> TASK DESCRIPTION: Give back every record below word for word, with the pictures omitted.

*** RECORDS FOR THIS EXERCISE ***

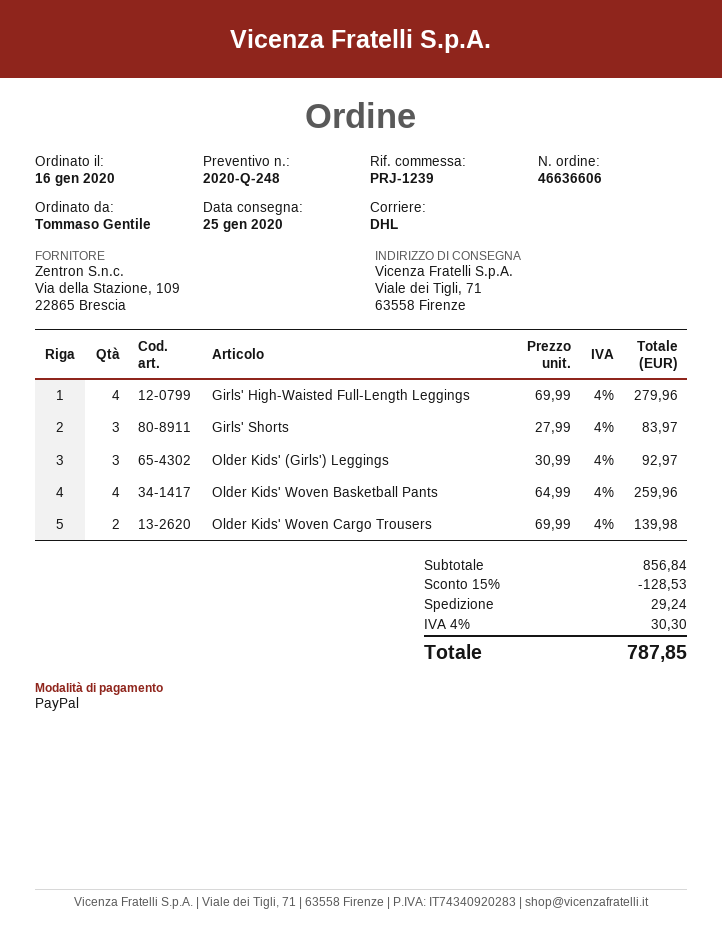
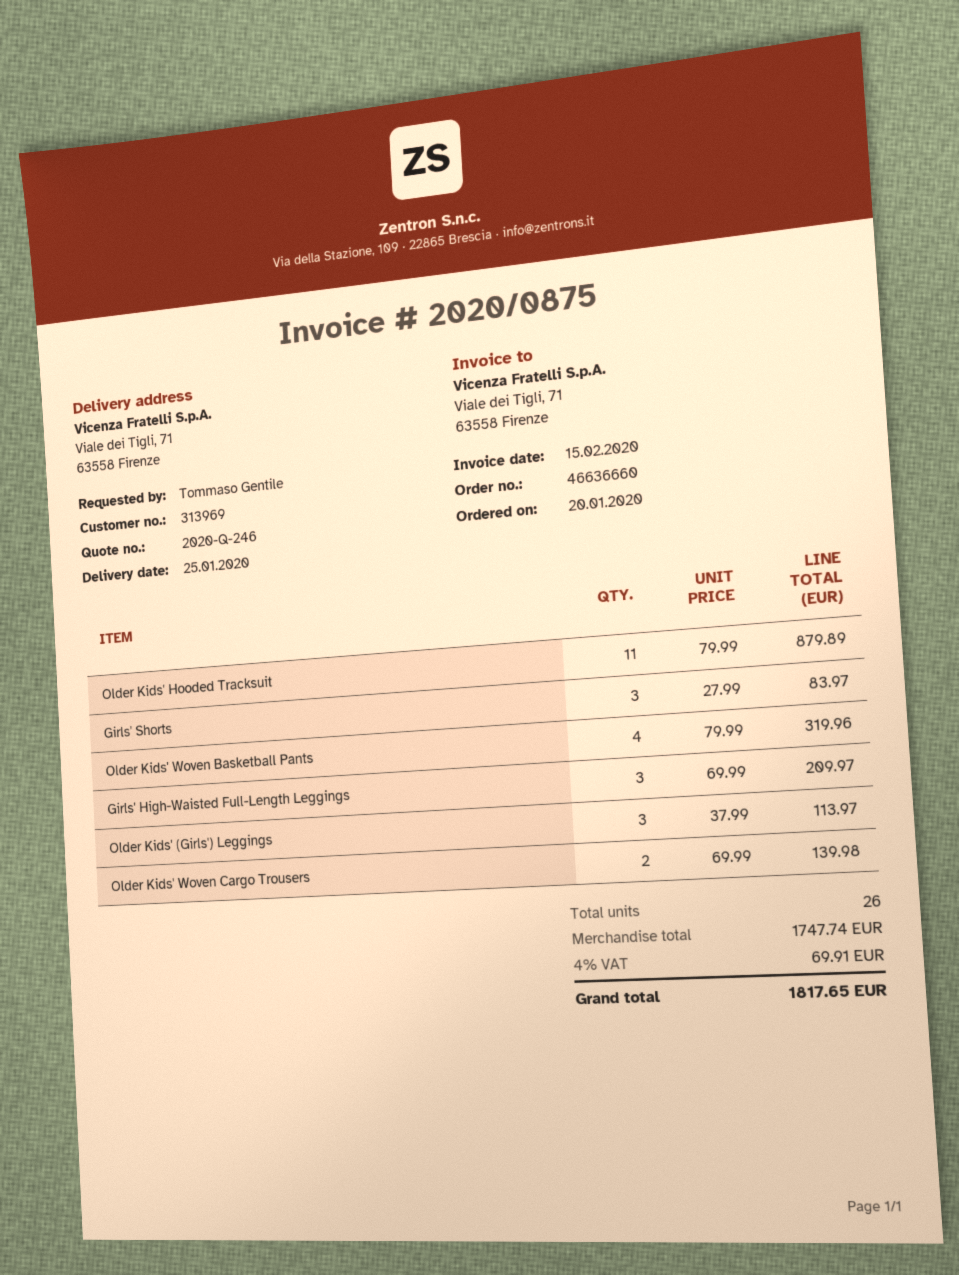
quote number: 2020-Q-248 -> 2020-Q-246
order number: 46636606 -> 46636660
order date: 2020-01-16 -> 2020-01-20
Girls' High-Waisted Full-Length Leggings: 4 x 69.99 = 279.96 -> 3 x 69.99 = 209.97
Older Kids' (Girls') Leggings: 3 x 30.99 = 92.97 -> 3 x 37.99 = 113.97
Older Kids' Woven Basketball Pants: 4 x 64.99 = 259.96 -> 4 x 79.99 = 319.96
Older Kids' Hooded Tracksuit: none -> 11 x 79.99 = 879.89
subtotal: 856.84 -> 1747.74
discount: 15% = 128.53 -> none
shipping: 29.24 -> none
tax: 4% = 30.30 -> 4% = 69.91
total: 787.85 -> 1817.65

***

> FINISHED TASK:
quote number: 2020-Q-248 -> 2020-Q-246
order number: 46636606 -> 46636660
order date: 2020-01-16 -> 2020-01-20
Girls' High-Waisted Full-Length Leggings: 4 x 69.99 = 279.96 -> 3 x 69.99 = 209.97
Older Kids' (Girls') Leggings: 3 x 30.99 = 92.97 -> 3 x 37.99 = 113.97
Older Kids' Woven Basketball Pants: 4 x 64.99 = 259.96 -> 4 x 79.99 = 319.96
Older Kids' Hooded Tracksuit: none -> 11 x 79.99 = 879.89
subtotal: 856.84 -> 1747.74
discount: 15% = 128.53 -> none
shipping: 29.24 -> none
tax: 4% = 30.30 -> 4% = 69.91
total: 787.85 -> 1817.65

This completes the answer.